Stirpe suona la sveglia al Governo: «Basta tweet e posizioni plateali, si passi a cose concrete»

Il vice presidente di Confindustria Maurizio Stirpe suona la sveglia al Governo: «Dai tweet e dalle prese di posizione plateali si deve passare alle riunioni su temi più concreti». La paura della dinistermediazioni. E delle sue conseguenze per industrie e lavoratori.

«È arrivato il momento di passare dai tweet e dalle prese di posizione plateali alle riunioni su temi più concreti»: Maurizio Stirpe toglie i panni del presidente di un Frosinone che ha appena conquistato con le unghie ed i denti la Serie A. Indossa quelli del vice presidente nazionale di Confindustria: e suona la sveglia al governo Conte ed al ministro Luigi Di Maio.

 

Lo fa intervenendo all’appuntamento indetto da Unindustria all’interno della cartiera Wepa di Cassino per parlare di Premi di Risultato e Welfare come leve di sviluppo per le Piccole e Medie Imprese.

 

Il tema è legato agli stipendi italiani: sono tra i più alti in Europa ma nelle tasche dei lavoratori finisce molto poco. Il resto se ne va in tasse e contributi, è il cosiddetto “cuneo fiscale”. Ed i piani di wellfare, dice il convegno, possono essere una soluzione vantaggiosa sia per le imprese che per i lavoratori.

 

È a questo punto che la parola tocca a Maurizio Stirpe. Fa una premessa, il presidente: «Il salario deve crescere solo se cresce la produttività». Rilancia e fa sue le parole del presidente di Confindustria Vincenzo Boccia: «Qualunque riduzione del cuneo fiscale va data a vantaggio dei lavoratori». Perché? Sono loro che fanno ripartire i consumi e se si compra di più, automaticamente si deve produrre di più.

 

Stirpe va oltre: «Il Jobs Act non va smontato, ma completato».  L’Euro? C’è chi vorrebbe uscirne, chi propone una doppia moneta: gli industriali ritengono che «L’Euro è la moneta giusta, servono le condizioni di contorno».

 

Ma è qui che affonda il colpo Maurizio Stirpe. Dice: «Dai tweet e dalle prese di posizione plateali si deve passare alle riunioni su temi più concreti».
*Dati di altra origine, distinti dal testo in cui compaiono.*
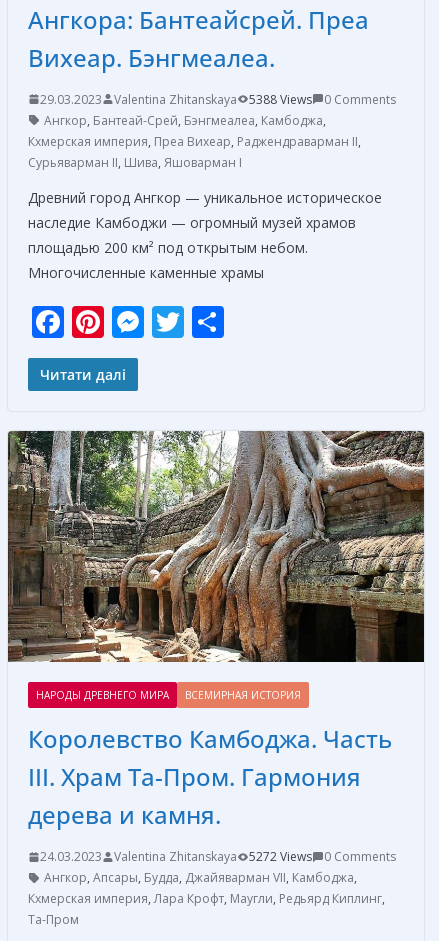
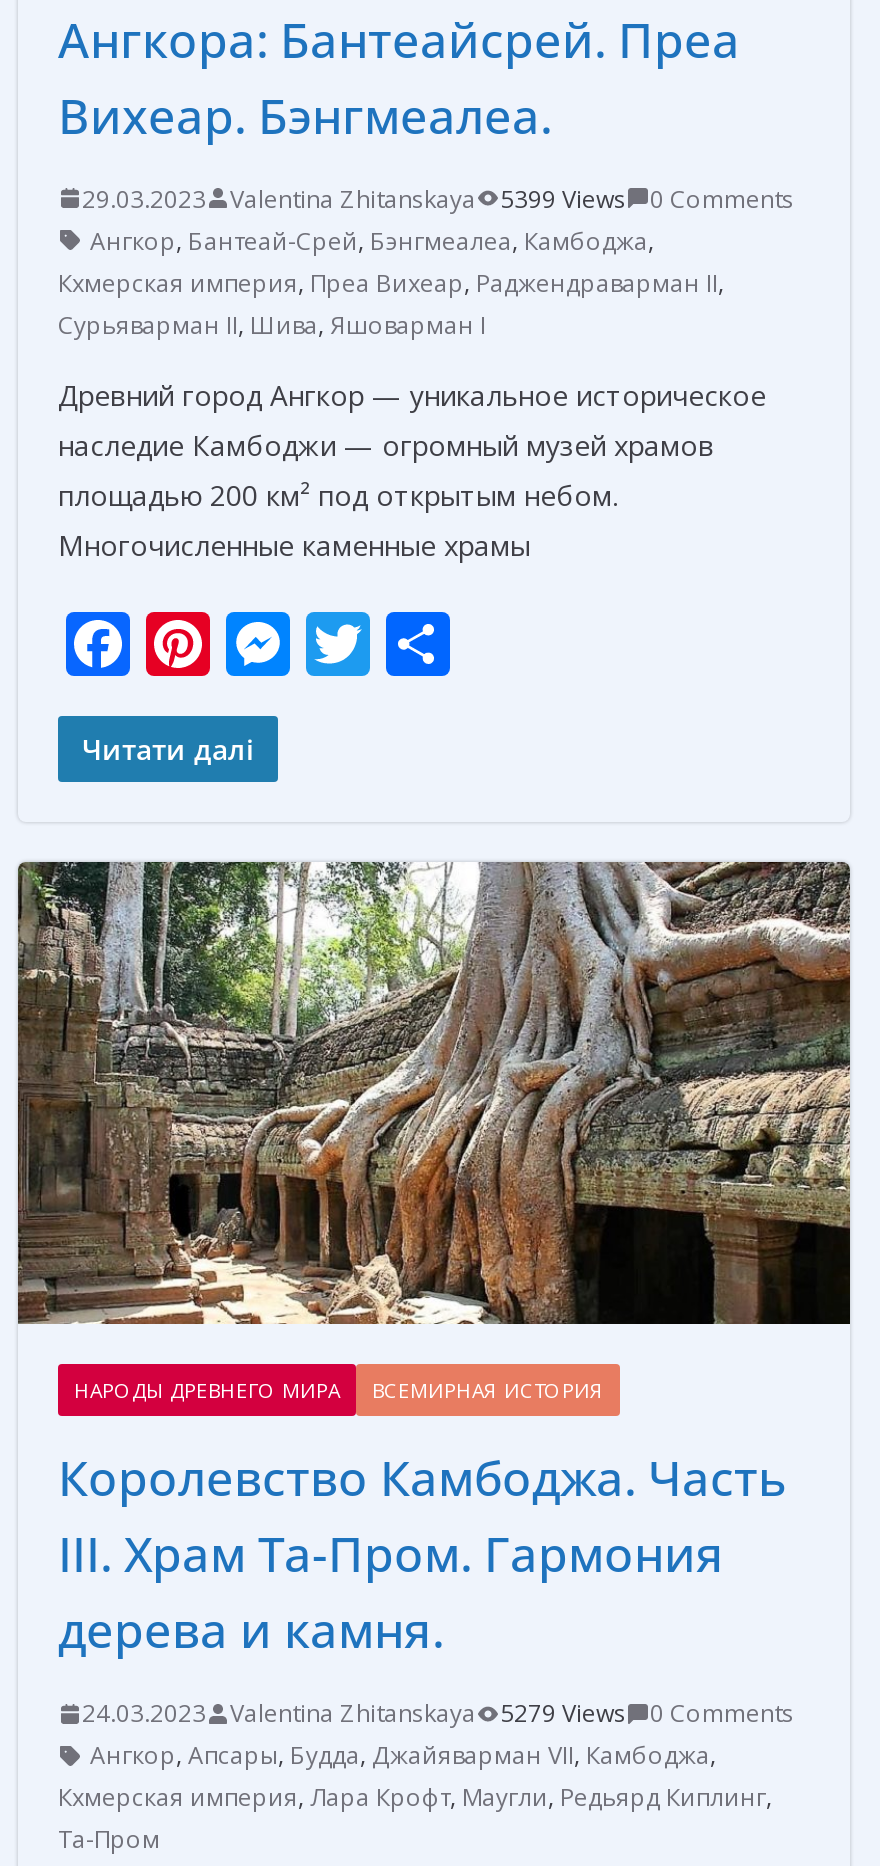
- 29.03.2023 Valentina Zhitanskaya 5388 Views 0 Comments
+ 29.03.2023 Valentina Zhitanskaya 5399 Views 0 Comments

- 24.03.2023 Valentina Zhitanskaya 5272 Views 0 Comments
+ 24.03.2023 Valentina Zhitanskaya 5279 Views 0 Comments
Quali? Il primo tema è la disintermediazione. Cosa significa? Il ministro Luigi Di Maio ha incontrato i lavoratori. «Ora, leggo dalle agenzie di stampa, incontra i protagonisti della gig economy: il rischio è quello di andare ad una disintermediazione». Cioè quello di indebolire fino ad annullare il ruolo di rappresentanza che hanno le associazioni degli imprenditori ed i sindacati.

Perché è un rischio? «Un paese che abbia un ambiente di questo tipo non ‘protetto’ da accordi e tutele di categoria, nessuno investe più perché non si sente garantito».

Un esempio è il dumping contrattuale: oggi esistono 868 contratti diversi, solo una sessantina fanno riferimento a Confindustria, gli altri hanno condizioni meno favorevoli per i lavoratori.

Il rischio è che si arrivi ad un salario minimo garantito per tutti e poi ognuno vada a definirsi in sede locale i dettagli dell’accordo di lavoro. Una specie di contrattazione di secondo livello, saltando però il primo.

Dove sta il rischio? «Tagliando fuori i sindacati e le associazioni di categoria, si arriva ad un salario minimo garantito. Poi, alle elezioni, la sfida tra i Partiti sarà sull’importo di quel salario: che però dovranno pagare le imprese. E sarà sganciato dalla produttività. Rendendo non più conveniente stare in Italia».